The first time I heard Marcus Chen-Ramirez’s name, I was standing near a folding table of potato salad at a neighborhood block party on the east side of Kansas City. A woman named Darlene — his next-door neighbor — mentioned him almost offhandedly, the way you’d mention someone you’ve been quietly worried about for months. She said he was working full-time at a bank, still paying off a graduate school loan, and had recently started skipping doses of his blood pressure medication because his employer switched insurance plans and the new deductible was crushing him. I asked if he’d be willing to talk. A week later, I was sitting across from him at his kitchen table.
Marcus Chen-Ramirez is 65 years old. He is measured in the way that people get when they’ve spent decades dealing with systems that rarely move in their favor — not bitter, just carefully honest. His son, Devin, is 17 and has college brochures spread across the living room floor. The contrast between those brochures and Marcus’s financial reality is the kind of thing that’s hard to look at directly.
A Graduate Degree That Didn’t Pay Off the Way He Expected
Marcus went back to school in his mid-forties.

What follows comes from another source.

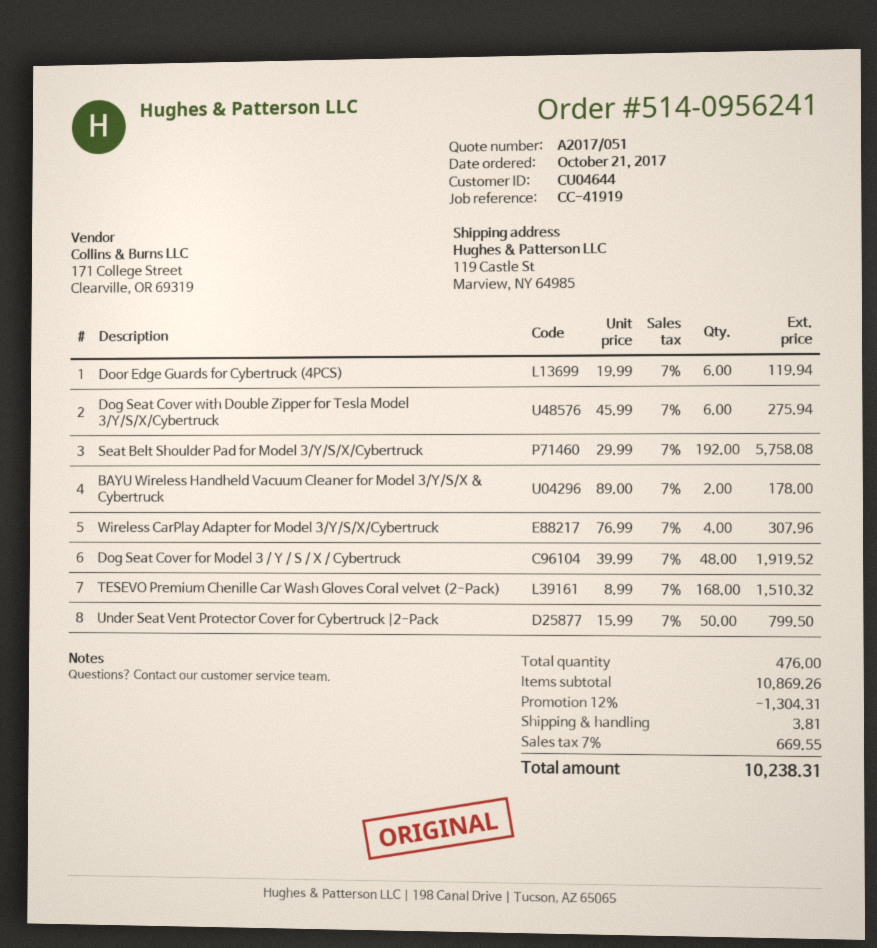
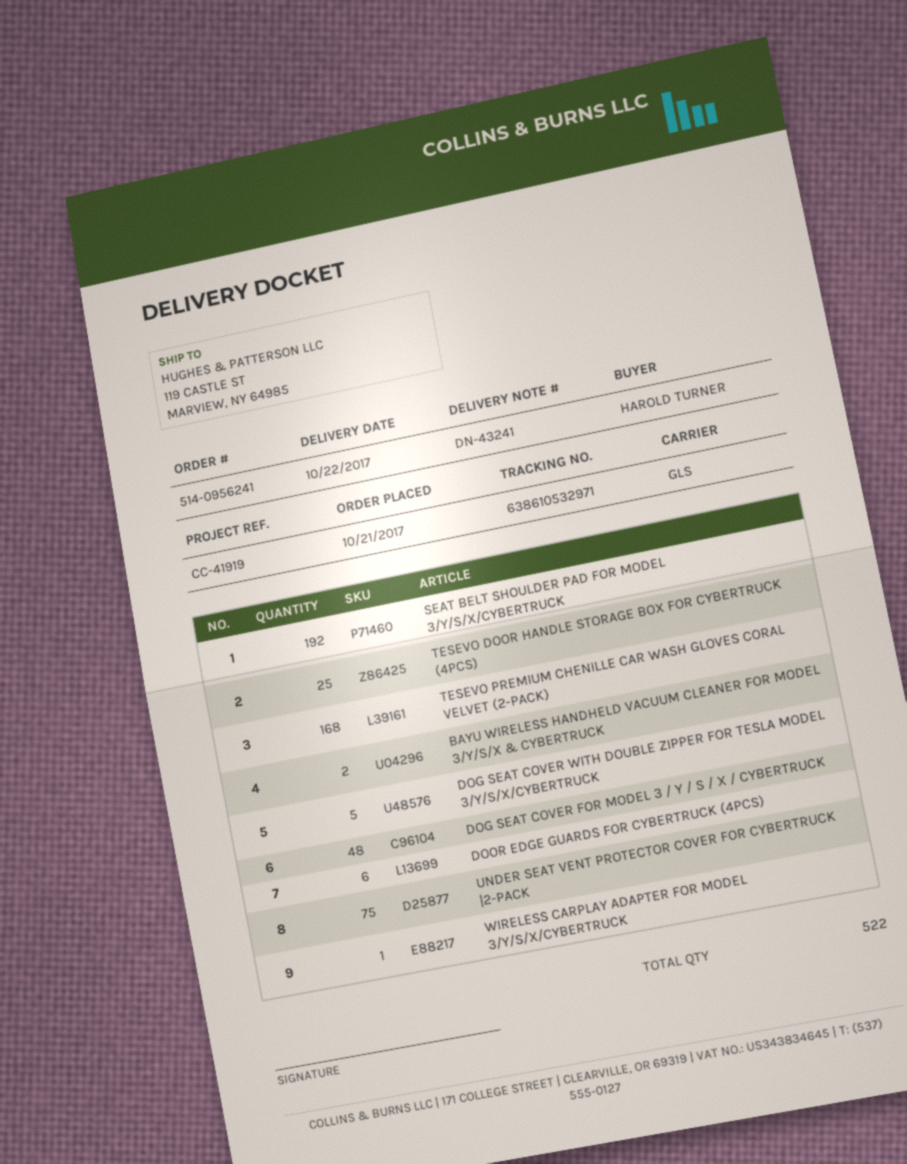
Dog Seat Cover with Double Zipper for Tesla Model 3/Y/S/X/Cybertruck: 6 -> 5
Wireless CarPlay Adapter for Model 3/Y/S/X/Cybertruck: 4 -> 1
Under Seat Vent Protector Cover for Cybertruck |2-Pack: 50 -> 75
TESEVO DOOR HANDLE STORAGE BOX FOR CYBERTRUCK (4PCS): none -> 25
total quantity: 476 -> 522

He had been a bank teller for years and wanted to move into management, so he enrolled in an MBA program at a regional university in Missouri. He finished in 2009, borrowed approximately $34,000 in federal student loans to cover tuition and fees, and returned to the same bank he’d left — where, he told me, the management positions he’d trained for never quite materialized.

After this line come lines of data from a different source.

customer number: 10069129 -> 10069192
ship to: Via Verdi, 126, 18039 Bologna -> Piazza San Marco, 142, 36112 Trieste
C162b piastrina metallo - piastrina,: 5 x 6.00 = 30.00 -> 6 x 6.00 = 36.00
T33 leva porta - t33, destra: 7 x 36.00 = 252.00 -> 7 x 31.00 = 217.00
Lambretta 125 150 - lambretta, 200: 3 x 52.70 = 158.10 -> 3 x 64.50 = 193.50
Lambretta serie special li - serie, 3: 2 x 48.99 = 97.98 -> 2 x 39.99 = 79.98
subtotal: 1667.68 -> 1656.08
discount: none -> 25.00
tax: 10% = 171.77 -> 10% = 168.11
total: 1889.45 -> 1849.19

“I got one promotion,” he said. “One. And then the 2008 crash hit and everything froze. By the time things thawed out, I was in my fifties and nobody was handing management roles to someone my age. So I just stayed a teller.”
His current salary is approximately $38,000 per year. After taxes, rent, utilities, and his son’s school expenses, he estimates he has roughly $400 to $600 left each month for everything else — including a student loan payment that, under his standard repayment plan, had been running around $310 per month before he switched to an income-driven option last year.

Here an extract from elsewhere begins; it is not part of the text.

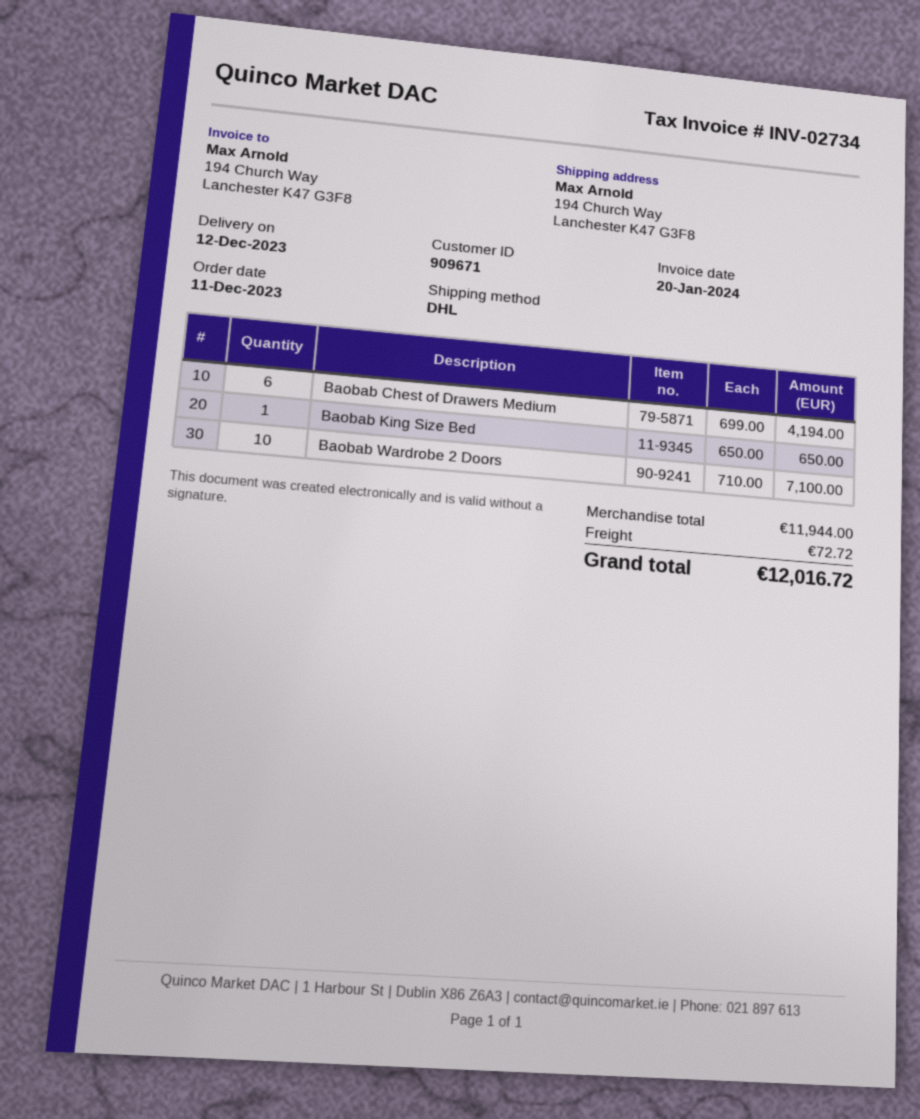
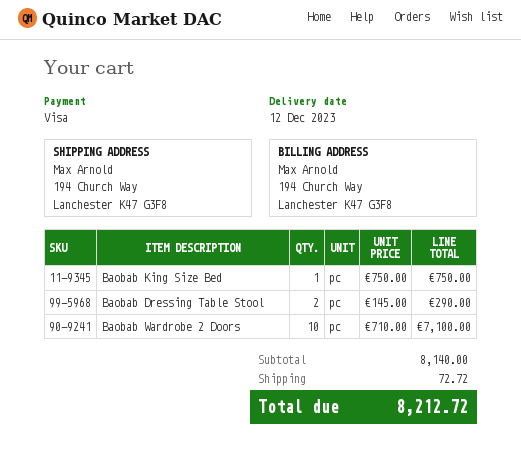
Baobab Chest of Drawers Medium: 6 x 699.00 = 4194.00 -> none
Baobab King Size Bed: 1 x 650.00 = 650.00 -> 1 x 750.00 = 750.00
Baobab Dressing Table Stool: none -> 2 x 145.00 = 290.00
subtotal: 11944.00 -> 8140.00
total: 12016.72 -> 8212.72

According to the Federal Student Aid office, income-driven repayment plans cap monthly payments at a percentage of discretionary income, and balances that remain after 20 to 25 years of qualifying payments may be forgiven. For Marcus, who has been making payments since 2010 — 16 years — that forgiveness window is not entirely abstract.
But the SAVE plan, which Marcus had recently enrolled in before federal courts began issuing injunctions pausing parts of its implementation in 2024 and into 2025, added uncertainty he hadn’t anticipated. His servicer informed him his account was in a processing hold. He had no clear sense of what his next bill would look like.
When the Insurance Changed and the Pills Stopped Being Affordable
The prescription issue started in January 2025, when Marcus’s employer rolled over to a new group health plan. The previous plan had covered most of his generic medications with a flat $15 copay. The new plan came with a $2,800 annual deductible before most drug coverage kicked in.
Marcus takes two daily medications: lisinopril for high blood pressure, diagnosed in 2019, and metformin for type 2 diabetes, diagnosed the following year. Both are generics. Both are still not free. At full price through his new plan’s pharmacy, he was looking at roughly $67 per month for lisinopril and $48 per month for metformin — a combined $115 every month until he met his deductible.
“I started cutting the lisinopril in half,” he told me, his voice flat. “Not because I wanted to. Because I had to make it stretch. My doctor doesn’t know I’ve been doing that.”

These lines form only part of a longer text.